::: MATERIALS PROVIDED

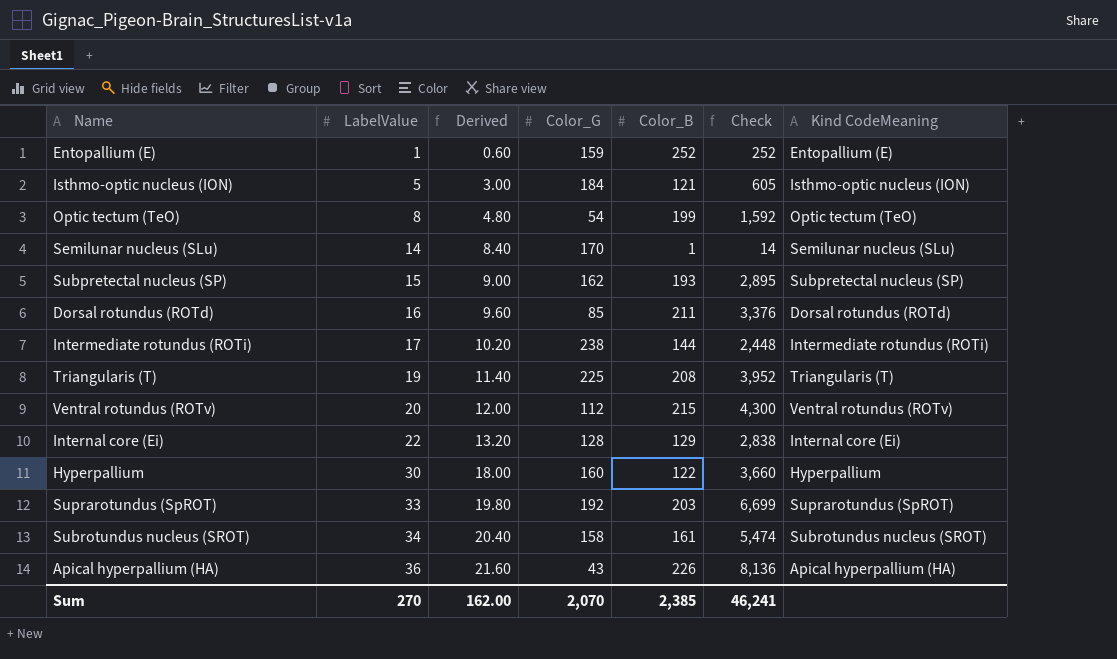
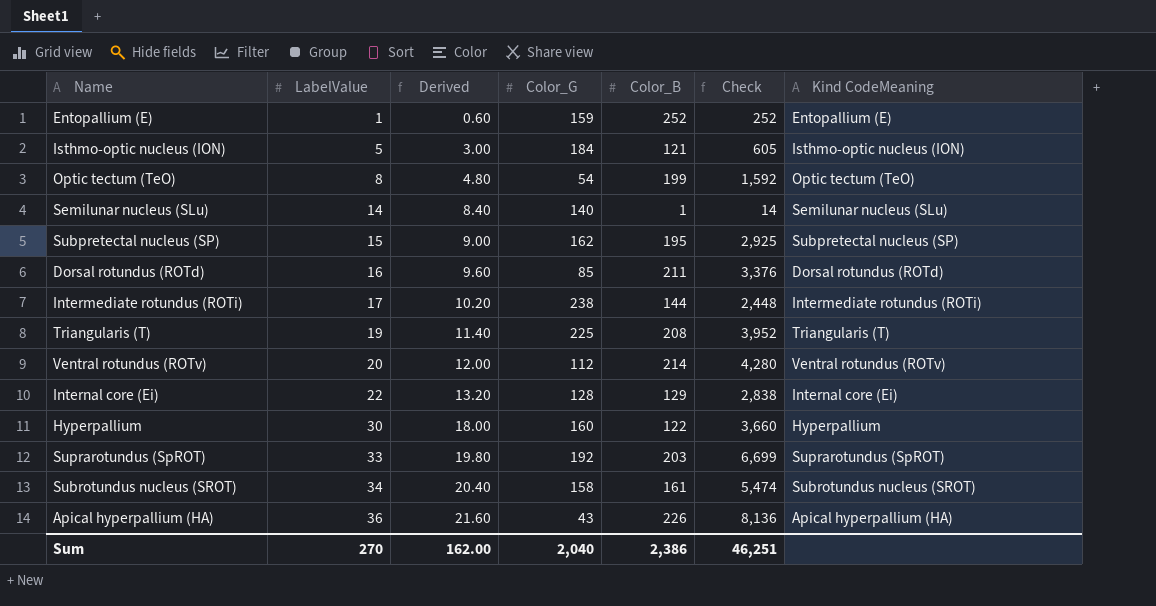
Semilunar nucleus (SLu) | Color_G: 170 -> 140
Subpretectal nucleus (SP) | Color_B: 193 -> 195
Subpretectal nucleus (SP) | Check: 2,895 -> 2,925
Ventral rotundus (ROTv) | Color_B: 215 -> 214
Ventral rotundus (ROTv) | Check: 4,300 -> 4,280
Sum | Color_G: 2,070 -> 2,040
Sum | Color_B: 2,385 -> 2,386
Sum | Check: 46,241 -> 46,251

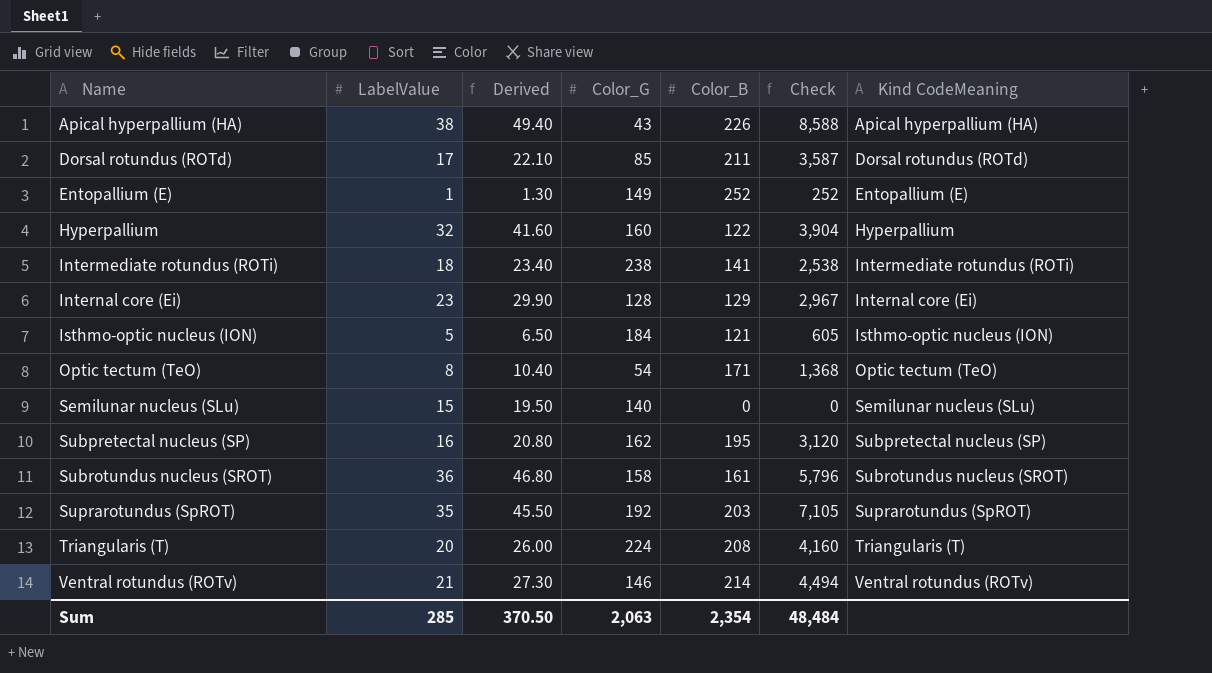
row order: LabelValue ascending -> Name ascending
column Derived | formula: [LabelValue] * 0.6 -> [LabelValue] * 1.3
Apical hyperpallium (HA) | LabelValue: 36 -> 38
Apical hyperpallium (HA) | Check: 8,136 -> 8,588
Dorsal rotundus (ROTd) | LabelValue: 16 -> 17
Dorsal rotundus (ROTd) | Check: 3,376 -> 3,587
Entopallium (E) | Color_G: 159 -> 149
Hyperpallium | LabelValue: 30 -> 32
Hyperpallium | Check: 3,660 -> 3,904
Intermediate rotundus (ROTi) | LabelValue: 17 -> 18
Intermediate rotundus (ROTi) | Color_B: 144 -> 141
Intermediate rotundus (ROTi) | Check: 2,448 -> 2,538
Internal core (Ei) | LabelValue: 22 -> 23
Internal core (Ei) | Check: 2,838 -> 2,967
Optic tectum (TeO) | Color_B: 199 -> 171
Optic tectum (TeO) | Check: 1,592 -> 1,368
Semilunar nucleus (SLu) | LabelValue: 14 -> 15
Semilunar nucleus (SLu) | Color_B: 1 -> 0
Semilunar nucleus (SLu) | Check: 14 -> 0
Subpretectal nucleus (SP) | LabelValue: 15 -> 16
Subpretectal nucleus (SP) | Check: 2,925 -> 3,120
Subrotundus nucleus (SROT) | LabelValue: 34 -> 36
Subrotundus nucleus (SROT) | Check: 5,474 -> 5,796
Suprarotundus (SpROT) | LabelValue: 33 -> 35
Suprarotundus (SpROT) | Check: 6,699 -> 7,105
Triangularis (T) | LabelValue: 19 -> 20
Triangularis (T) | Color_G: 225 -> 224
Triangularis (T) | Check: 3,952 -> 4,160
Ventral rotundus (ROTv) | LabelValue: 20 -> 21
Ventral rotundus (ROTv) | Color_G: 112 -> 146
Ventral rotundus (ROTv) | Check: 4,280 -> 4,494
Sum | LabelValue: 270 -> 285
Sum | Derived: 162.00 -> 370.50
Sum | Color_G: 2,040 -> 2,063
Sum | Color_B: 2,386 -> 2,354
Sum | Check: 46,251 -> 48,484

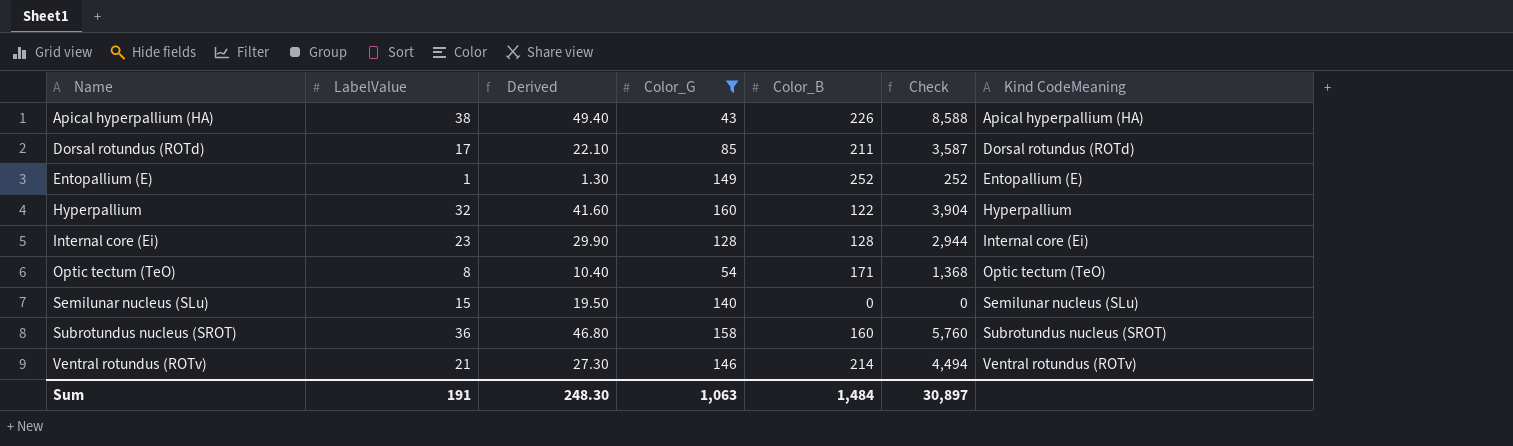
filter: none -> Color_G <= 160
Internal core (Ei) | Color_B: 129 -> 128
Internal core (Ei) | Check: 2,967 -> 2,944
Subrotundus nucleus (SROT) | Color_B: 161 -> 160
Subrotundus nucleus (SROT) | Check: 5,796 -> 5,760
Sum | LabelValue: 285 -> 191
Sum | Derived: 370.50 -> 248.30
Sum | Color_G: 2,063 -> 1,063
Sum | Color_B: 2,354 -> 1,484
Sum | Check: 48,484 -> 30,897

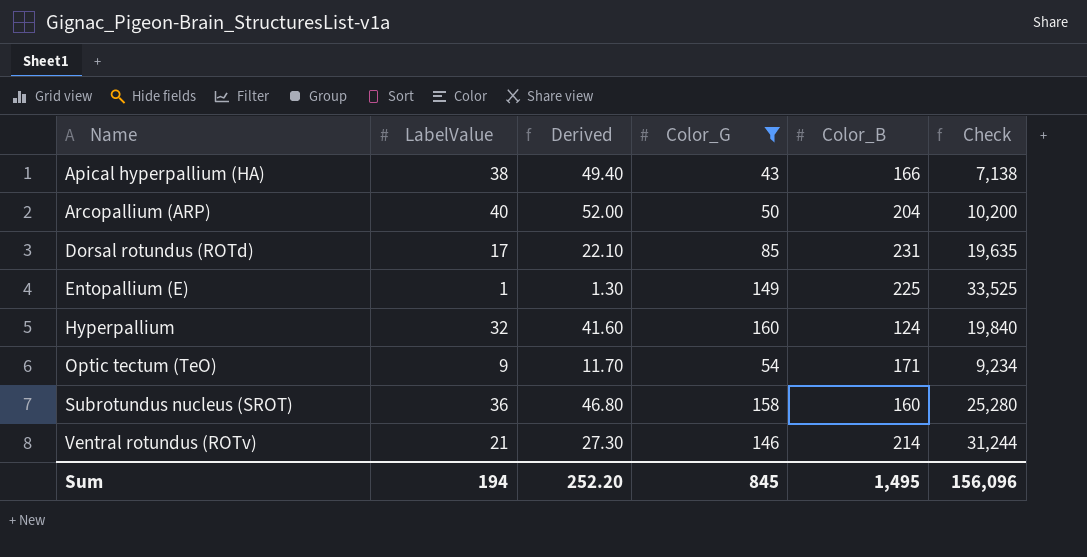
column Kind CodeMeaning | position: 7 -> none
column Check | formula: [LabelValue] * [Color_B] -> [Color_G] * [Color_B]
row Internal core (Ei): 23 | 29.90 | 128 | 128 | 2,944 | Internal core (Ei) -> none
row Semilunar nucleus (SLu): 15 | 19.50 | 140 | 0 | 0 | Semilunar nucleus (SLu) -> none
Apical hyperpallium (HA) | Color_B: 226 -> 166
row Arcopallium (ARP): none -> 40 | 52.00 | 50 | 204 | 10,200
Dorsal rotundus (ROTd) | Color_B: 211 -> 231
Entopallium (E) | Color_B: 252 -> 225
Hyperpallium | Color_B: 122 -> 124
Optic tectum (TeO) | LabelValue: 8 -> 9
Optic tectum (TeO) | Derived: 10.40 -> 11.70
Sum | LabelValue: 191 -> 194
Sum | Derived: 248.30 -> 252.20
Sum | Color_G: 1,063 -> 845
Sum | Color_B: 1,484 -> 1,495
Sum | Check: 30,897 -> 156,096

::::::
::: MATERIALS PROVIDED

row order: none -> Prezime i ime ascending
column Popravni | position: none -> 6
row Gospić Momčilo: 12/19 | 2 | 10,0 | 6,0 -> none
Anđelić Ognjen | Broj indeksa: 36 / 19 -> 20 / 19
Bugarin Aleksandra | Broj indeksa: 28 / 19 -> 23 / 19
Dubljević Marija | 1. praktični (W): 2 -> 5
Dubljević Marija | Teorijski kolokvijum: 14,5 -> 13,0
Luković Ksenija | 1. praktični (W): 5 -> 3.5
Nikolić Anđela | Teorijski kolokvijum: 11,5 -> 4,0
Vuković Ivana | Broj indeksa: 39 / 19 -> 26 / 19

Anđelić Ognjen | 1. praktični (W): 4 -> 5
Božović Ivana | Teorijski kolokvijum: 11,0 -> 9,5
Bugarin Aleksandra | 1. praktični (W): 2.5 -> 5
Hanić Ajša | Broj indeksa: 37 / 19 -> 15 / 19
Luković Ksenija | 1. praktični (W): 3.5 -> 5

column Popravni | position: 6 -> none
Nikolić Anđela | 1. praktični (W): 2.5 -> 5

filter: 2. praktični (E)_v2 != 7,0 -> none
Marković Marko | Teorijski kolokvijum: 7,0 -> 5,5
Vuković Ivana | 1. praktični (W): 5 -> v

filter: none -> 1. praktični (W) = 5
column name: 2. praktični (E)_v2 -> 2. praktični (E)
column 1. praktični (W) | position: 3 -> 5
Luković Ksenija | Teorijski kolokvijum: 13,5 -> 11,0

::::::

## WHAT IS NEEDED
If a line of the data above contains "filter", copy it out.

## EXPECTED ANSWER
filter: none -> Color_G <= 160
filter: 2. praktični (E)_v2 != 7,0 -> none
filter: none -> 1. praktični (W) = 5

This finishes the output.